[Dataset records]
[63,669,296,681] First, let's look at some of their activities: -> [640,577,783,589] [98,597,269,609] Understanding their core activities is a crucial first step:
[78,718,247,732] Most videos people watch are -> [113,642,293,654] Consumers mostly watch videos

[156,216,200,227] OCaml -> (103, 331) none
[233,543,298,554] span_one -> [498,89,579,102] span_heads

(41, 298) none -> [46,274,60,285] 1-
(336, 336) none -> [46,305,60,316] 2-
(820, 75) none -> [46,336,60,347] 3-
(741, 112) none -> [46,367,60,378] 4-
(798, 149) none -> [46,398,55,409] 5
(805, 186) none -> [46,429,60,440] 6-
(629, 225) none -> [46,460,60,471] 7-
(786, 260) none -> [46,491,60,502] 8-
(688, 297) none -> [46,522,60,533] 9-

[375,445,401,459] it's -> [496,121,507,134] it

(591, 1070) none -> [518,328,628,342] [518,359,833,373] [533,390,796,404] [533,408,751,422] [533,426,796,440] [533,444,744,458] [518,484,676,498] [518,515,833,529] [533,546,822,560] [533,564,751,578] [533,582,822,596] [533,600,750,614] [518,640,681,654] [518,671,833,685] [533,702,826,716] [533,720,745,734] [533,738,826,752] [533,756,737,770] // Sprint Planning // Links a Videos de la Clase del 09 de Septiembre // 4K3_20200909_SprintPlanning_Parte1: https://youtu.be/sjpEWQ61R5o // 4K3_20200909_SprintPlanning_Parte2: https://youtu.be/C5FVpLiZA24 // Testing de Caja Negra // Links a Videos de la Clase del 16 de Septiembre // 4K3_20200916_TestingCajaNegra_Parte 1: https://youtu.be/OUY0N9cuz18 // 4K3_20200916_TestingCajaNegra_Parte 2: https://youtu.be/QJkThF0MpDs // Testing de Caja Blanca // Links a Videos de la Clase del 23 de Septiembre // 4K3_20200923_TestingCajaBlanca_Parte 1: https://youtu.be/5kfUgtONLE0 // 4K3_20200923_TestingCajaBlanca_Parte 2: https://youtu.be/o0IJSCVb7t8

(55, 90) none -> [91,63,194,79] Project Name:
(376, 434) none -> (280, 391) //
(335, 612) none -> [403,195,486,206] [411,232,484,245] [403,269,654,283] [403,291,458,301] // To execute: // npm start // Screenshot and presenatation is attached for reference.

- Task goal
Only the lines from the start of the data to the line holding "[375,445,401,459] it's ->" are wanted; return them exactly, both ends included.

- Answer section
[63,669,296,681] First, let's look at some of their activities: -> [640,577,783,589] [98,597,269,609] Understanding their core activities is a crucial first step:
[78,718,247,732] Most videos people watch are -> [113,642,293,654] Consumers mostly watch videos

[156,216,200,227] OCaml -> (103, 331) none
[233,543,298,554] span_one -> [498,89,579,102] span_heads

(41, 298) none -> [46,274,60,285] 1-
(336, 336) none -> [46,305,60,316] 2-
(820, 75) none -> [46,336,60,347] 3-
(741, 112) none -> [46,367,60,378] 4-
(798, 149) none -> [46,398,55,409] 5
(805, 186) none -> [46,429,60,440] 6-
(629, 225) none -> [46,460,60,471] 7-
(786, 260) none -> [46,491,60,502] 8-
(688, 297) none -> [46,522,60,533] 9-

[375,445,401,459] it's -> [496,121,507,134] it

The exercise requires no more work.